• [TO DO]:
Please report, as a single number, how many lines in the entries include the string "class".

• [THE DATA]:
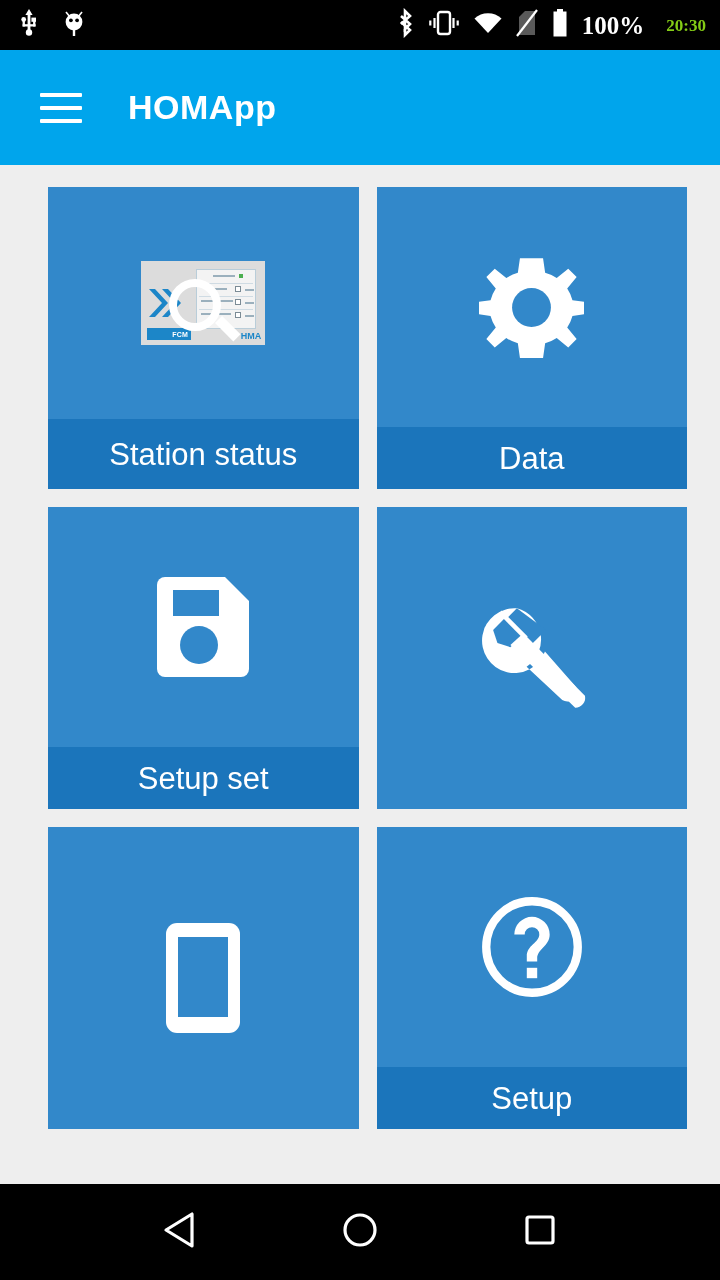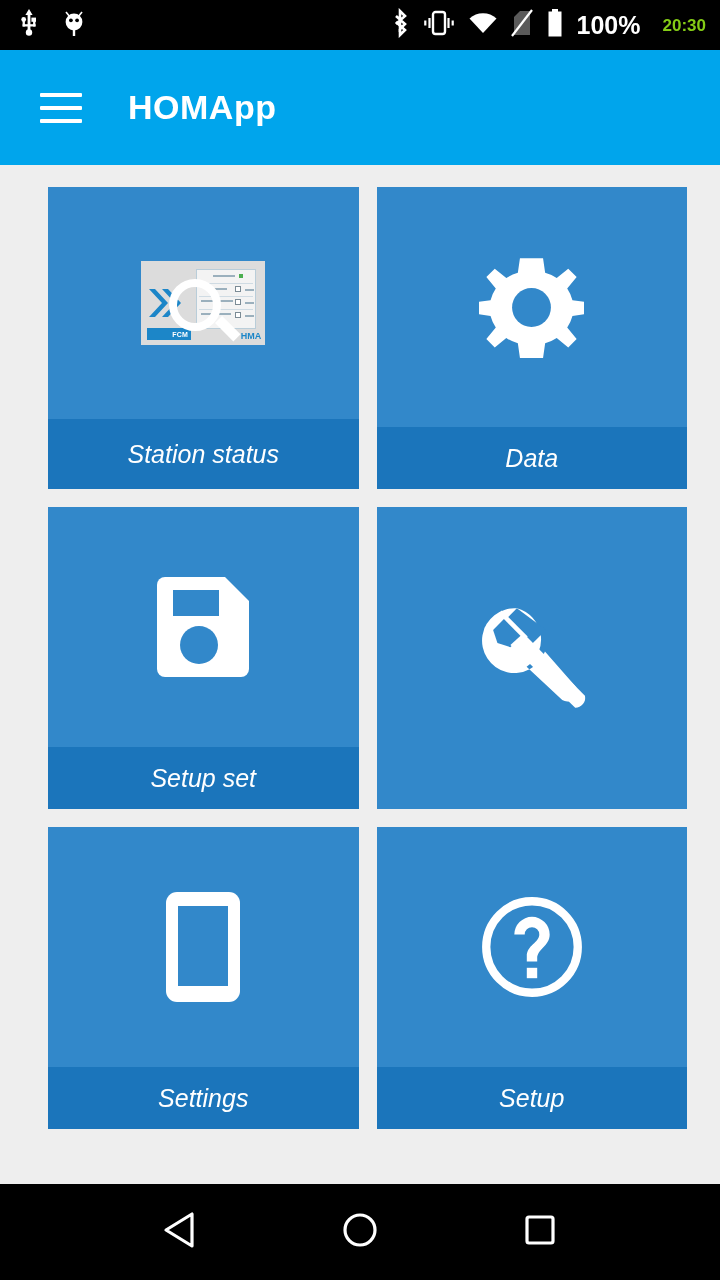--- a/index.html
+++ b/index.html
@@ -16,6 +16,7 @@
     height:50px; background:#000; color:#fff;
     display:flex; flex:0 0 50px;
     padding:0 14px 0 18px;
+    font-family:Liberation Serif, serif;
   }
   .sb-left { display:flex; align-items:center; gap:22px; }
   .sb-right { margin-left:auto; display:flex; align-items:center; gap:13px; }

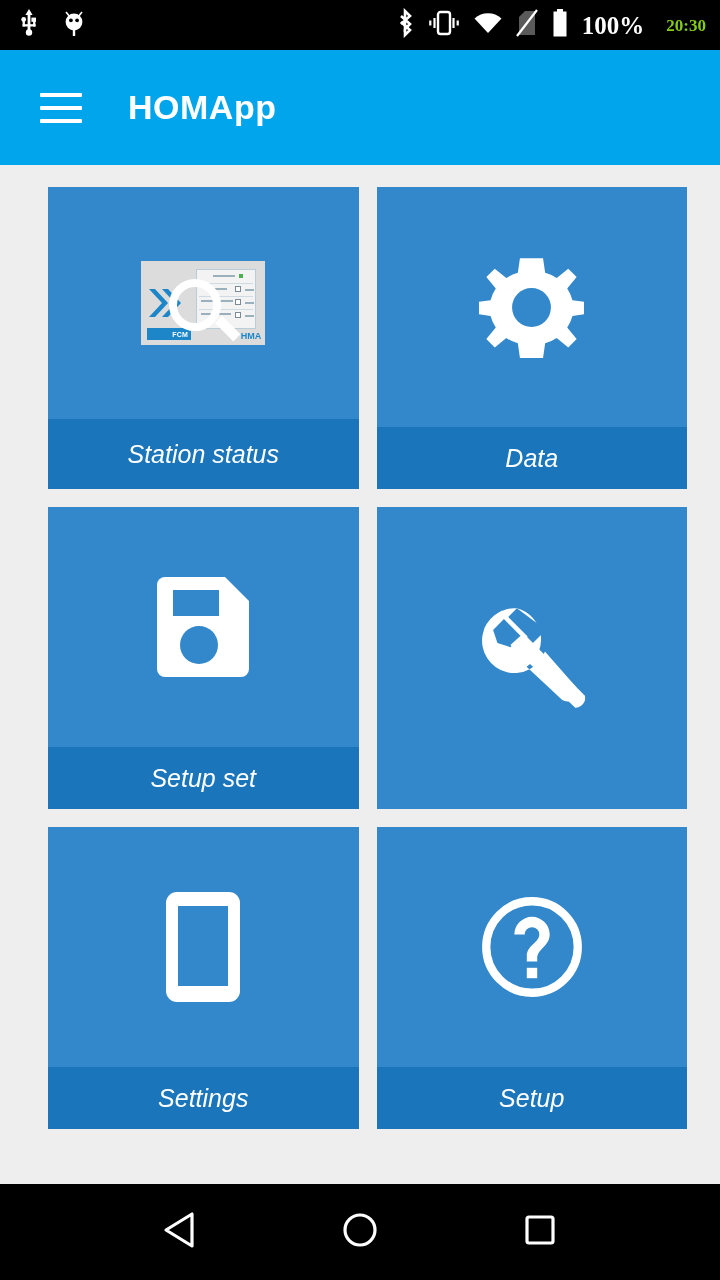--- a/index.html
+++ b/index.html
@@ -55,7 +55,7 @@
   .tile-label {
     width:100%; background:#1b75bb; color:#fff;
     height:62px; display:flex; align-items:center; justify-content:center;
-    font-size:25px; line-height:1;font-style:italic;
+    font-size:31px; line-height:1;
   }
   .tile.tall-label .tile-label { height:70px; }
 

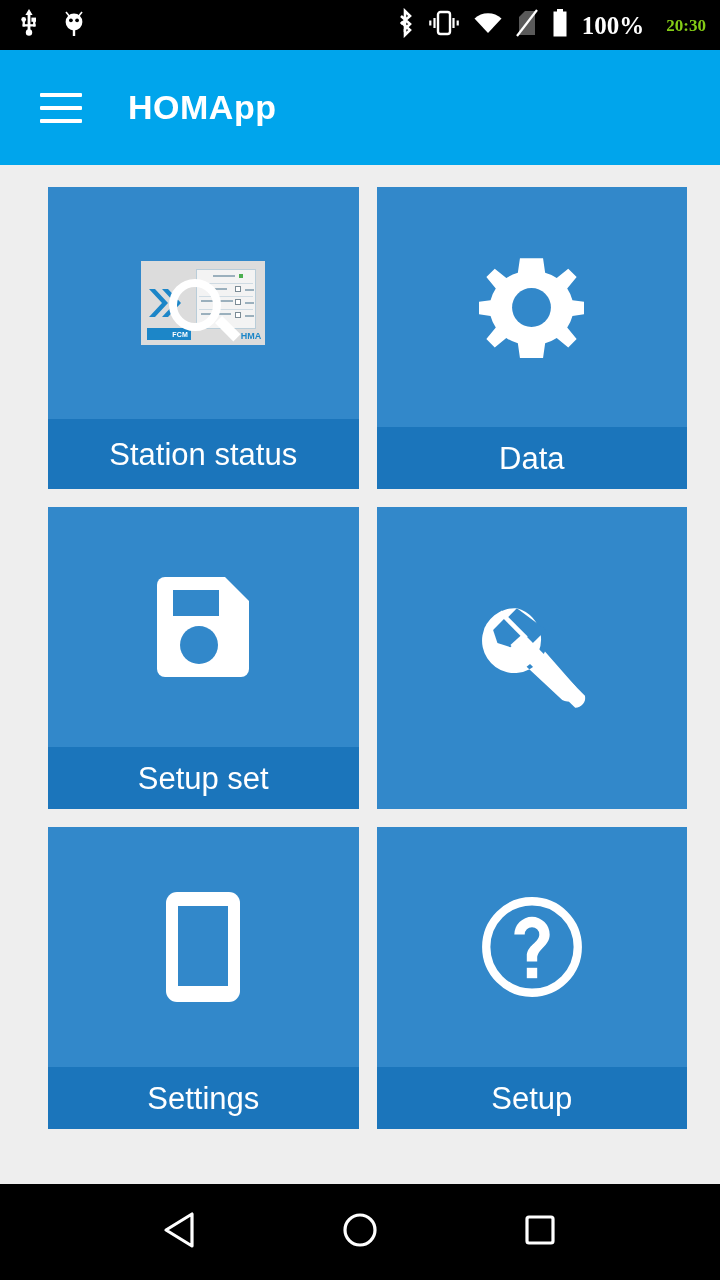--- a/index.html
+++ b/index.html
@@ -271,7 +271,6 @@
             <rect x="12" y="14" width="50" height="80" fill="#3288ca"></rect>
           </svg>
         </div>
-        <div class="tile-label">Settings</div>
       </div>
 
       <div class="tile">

* * *

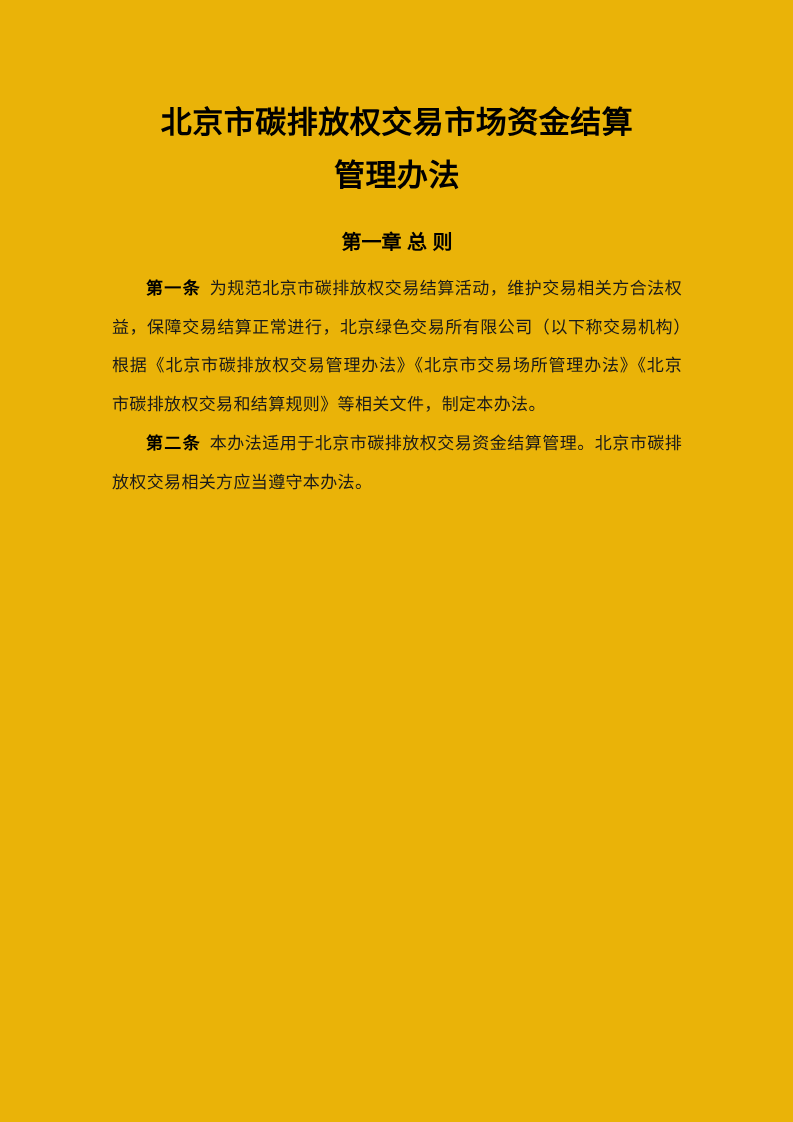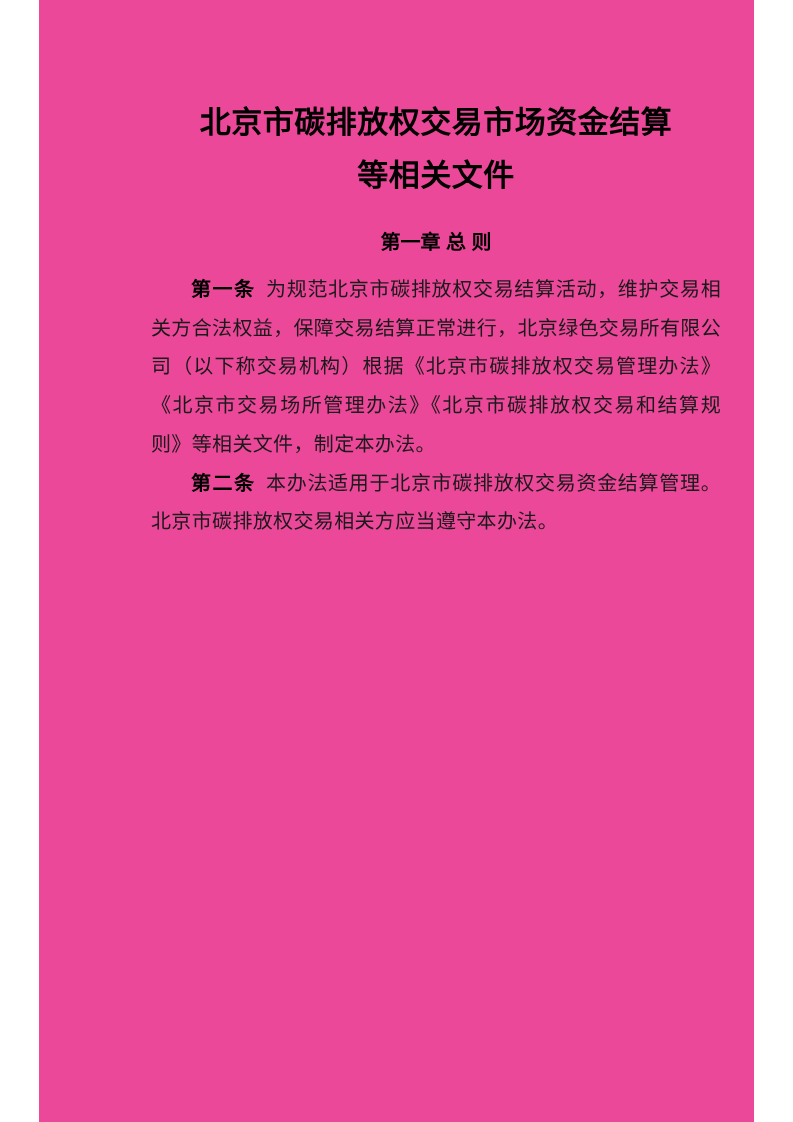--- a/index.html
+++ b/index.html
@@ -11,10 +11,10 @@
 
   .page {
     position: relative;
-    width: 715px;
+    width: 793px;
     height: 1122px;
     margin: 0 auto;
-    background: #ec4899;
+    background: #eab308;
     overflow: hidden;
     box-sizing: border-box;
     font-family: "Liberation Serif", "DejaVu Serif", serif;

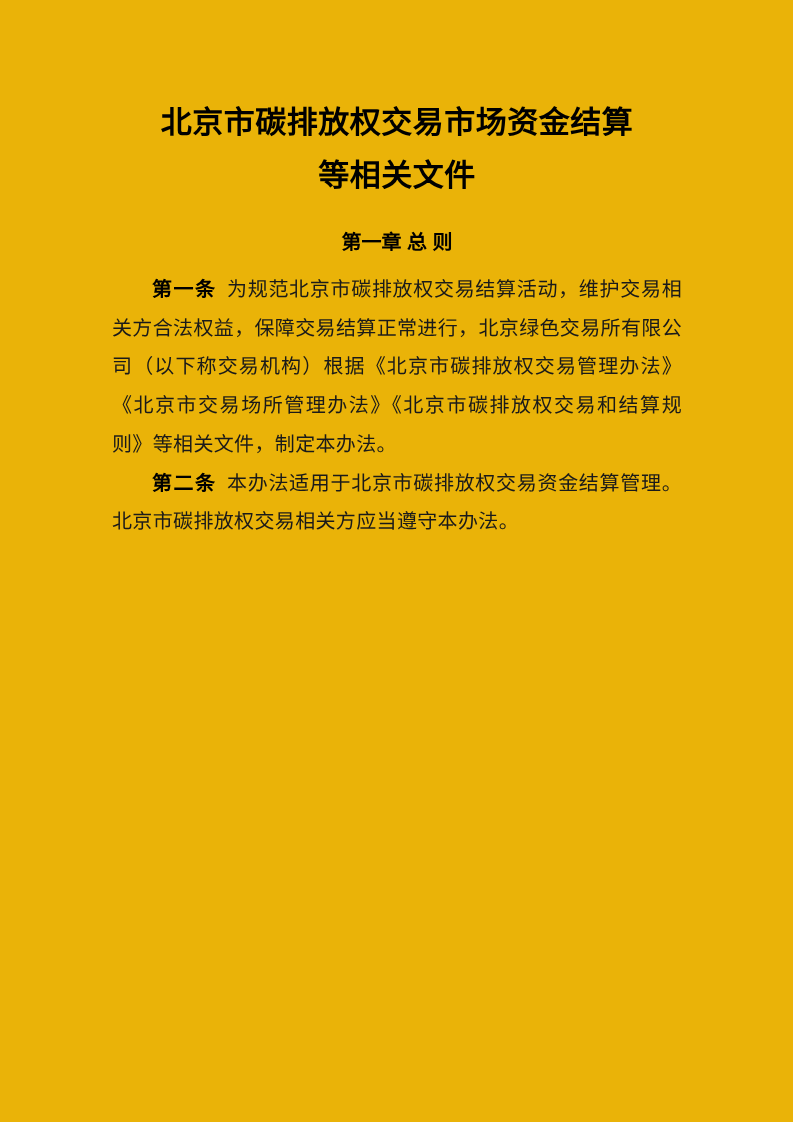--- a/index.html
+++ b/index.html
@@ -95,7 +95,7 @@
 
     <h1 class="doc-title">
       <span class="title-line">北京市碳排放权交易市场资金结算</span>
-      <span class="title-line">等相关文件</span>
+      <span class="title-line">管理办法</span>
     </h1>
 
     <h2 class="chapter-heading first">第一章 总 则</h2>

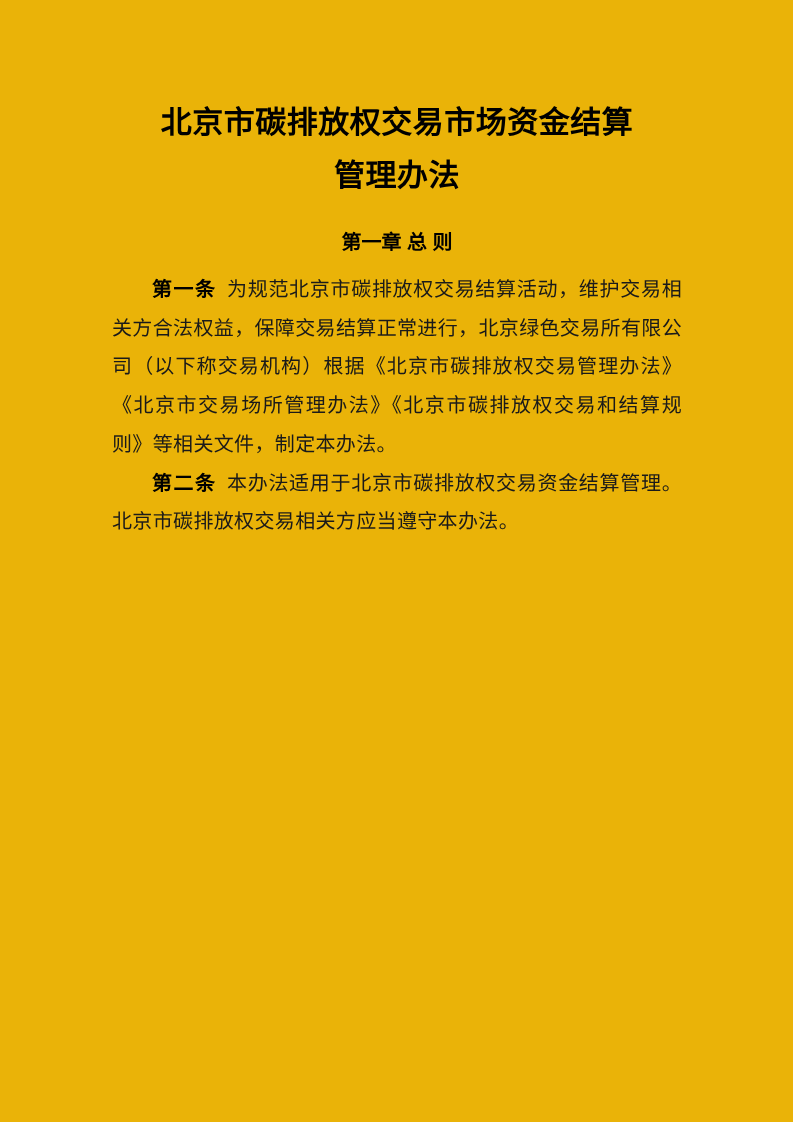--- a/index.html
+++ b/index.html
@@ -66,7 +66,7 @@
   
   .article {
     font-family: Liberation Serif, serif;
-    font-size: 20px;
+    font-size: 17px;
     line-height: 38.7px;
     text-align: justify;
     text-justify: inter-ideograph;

• [SOLUTION]:
7